Aβ25–35 or sterile PBS (control) was unilaterally injected into the dentate gyrus (DG) of the hippocampus. The injection coordinates were as follows: anterior/posterior: −1.94 mm, medial/lateral: + 1.4 mm, dorsal/ventral: −2.2 mm from the brain surface. Two minutes after the needle insertion to the targeted injection site, the solution was infused at a controlled flow at a rate of 1 µL/min at a volume of 3.0 µL per brain. A 5-µL Hamilton syringe fitted with a 10-gauge beveled needle and connected to an injector pump was used for the infusion. The syringe was secured to the stereotactic frame to ensure the stability during the injection process. To enhance the diffusion, the needle was kept in place for an additional 2 min after the infusion was complete. Subsequently, the incision site was sutured, and the mice were allowed to recover from anesthesia on a 37℃ heating pad before being returned to a sanitized housing environment.

At 30 days post-injection, the mice were perfused with 4% paraformaldehyde (PFA) in PBS and their brains were harvested for further analysis.

All mice used for immunohistochemistry were perfused with 4% PFA in PBS following intraperitoneal injection of a triple anesthesia cocktail (medetomidine hydrochloride 0.3 mg/kg, midazolam 4 mg/kg, and butorphanol tartrate 5 mg/kg). The brains were dissected and post-fixed overnight (O/N) in 4% PFA/PBS. Subsequently, the brains were rinsed in 1xPBS at 4 °C O/N, followed by sequential incubation in 10% sucrose/PBS and 20% sucrose/PBS for 4–8 h.

Brain samples were embedded in a mixture of Tissue Tek optimal cutting temperature (OCT) compound (Sakura) and 20% sucrose (2:1 ratio) for cryostat sectioning. Coronal Sects. (15 µm thick) were prepared using a Cryocut 1800 cryostat (Leica), mounted on MAS-coated glass slides (Matsunami), and stored at −20℃.

Tissue sections were washed in PBS for 30 min and blocked in 3% bovine serum albumin (BSA, SIGMA) diluted in 0.1% Triton X-100 (Wako) in PBS (PBSTr) for 10 min. Antigen retrieval was performed to unmask antigen epitopes by heating sections in citrate buffer (1.47 g citrate in 500 mL water) using a microwave or autoclave. Sections were then blocked in 0.01% PBSTr for 1 h at room temperature (RT), followed by incubation with the primary antibody at 4℃ O/N. After three 10-min washes in 0.01% PBSTr, the sections were incubated with secondary antibodies (Alexa Fluor 594 goat polyclonal antibody (pAb) anti-mouse IgG, Abcam, and Alexa Fluor 647 donkey pAb anti-rabbit IgG, Abcam) for 1 h at RT. The slides were then washed three times with 0.01% PBSTr, dried, and mounted using Fluormount™ Aqueous Mounting Medium (Sigma-Aldrich).

Fluorescent images were acquired using an inverted confocal laser microscope (FV3000, Olympus) equipped with UPlanSApo 40 × oil immersion objective lens (NA 0.95).
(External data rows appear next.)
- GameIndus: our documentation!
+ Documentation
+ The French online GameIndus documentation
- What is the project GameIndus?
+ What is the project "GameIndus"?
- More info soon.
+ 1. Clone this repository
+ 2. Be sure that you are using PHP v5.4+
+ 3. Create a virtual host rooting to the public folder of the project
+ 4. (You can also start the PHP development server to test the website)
Images were acquired as z-stacks with eight slices at 1.4-µm intervals. Immunostained signals were analyzed using NIH ImageJ software. The mean gray value of immunolabeling was measured by subtracting the background signal.
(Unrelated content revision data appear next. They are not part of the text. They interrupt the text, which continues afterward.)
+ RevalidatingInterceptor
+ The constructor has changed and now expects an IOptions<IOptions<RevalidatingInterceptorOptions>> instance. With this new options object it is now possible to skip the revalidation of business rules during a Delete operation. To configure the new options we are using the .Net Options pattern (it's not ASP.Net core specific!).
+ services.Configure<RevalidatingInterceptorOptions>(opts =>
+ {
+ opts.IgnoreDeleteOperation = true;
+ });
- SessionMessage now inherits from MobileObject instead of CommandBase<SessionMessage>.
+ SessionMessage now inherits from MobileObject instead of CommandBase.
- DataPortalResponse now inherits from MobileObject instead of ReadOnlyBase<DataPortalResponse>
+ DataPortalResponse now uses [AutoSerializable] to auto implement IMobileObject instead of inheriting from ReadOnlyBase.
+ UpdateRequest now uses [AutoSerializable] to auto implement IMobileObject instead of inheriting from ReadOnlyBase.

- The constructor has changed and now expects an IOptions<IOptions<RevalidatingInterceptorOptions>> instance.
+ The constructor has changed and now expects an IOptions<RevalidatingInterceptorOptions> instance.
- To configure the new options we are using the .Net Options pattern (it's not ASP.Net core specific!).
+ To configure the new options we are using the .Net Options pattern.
Mouse monoclonal anti-phospho-tau (S202, T205) (AT8; RRID: AB_223647) and anti-total tau (Tau-5; RRID: AB_2536235) antibodies were purchased from Invitrogen. Rabbit polyclonal anti-Iba1 antibody (RRID: AB_839504) was purchased from FUJIFILM. Rabbit polyclonal anti-CRMP2 phospho-T509 antibody (Rabbit/IgG1, 1:500) recognizes the pT509 epitope of CRMP2 [24].
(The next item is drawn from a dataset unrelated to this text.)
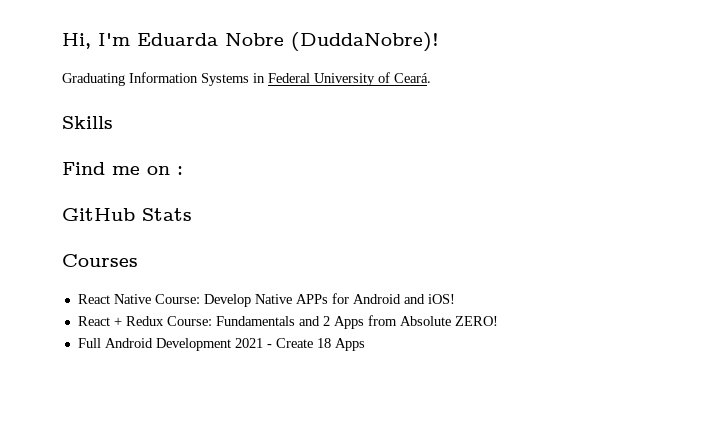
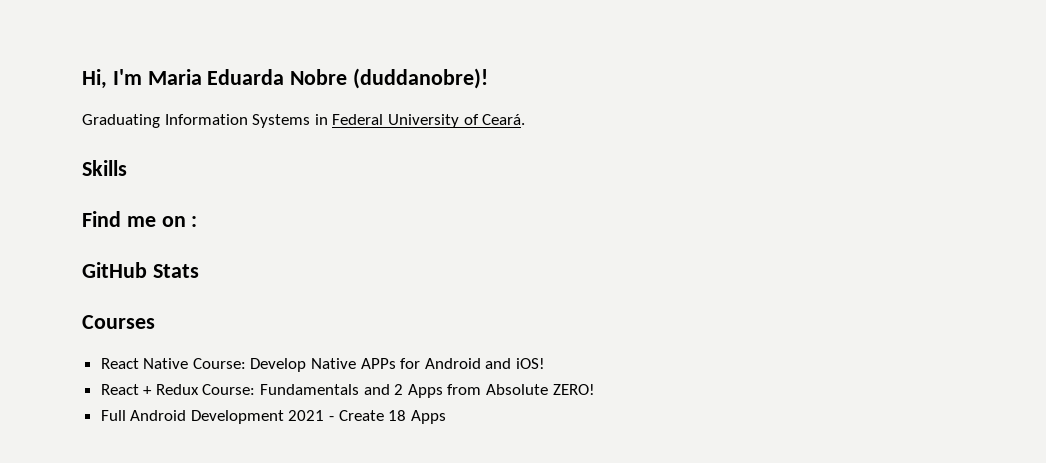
- Hi, I'm Eduarda Nobre (DuddaNobre)!
+ Hi, I'm Maria Eduarda Nobre (duddanobre)!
Statistical analyses were conducted using GraphPad Prism 6 software. An unpaired two-tailed Student’s t-tests with Welch’s correction was applied for pairwise comparisons, while one-way analysis of variance (ANOVA) with Tukey’s post-hoc test was used for multiple comparisons. Data are presented as the mean ± standard error of the mean (SEM).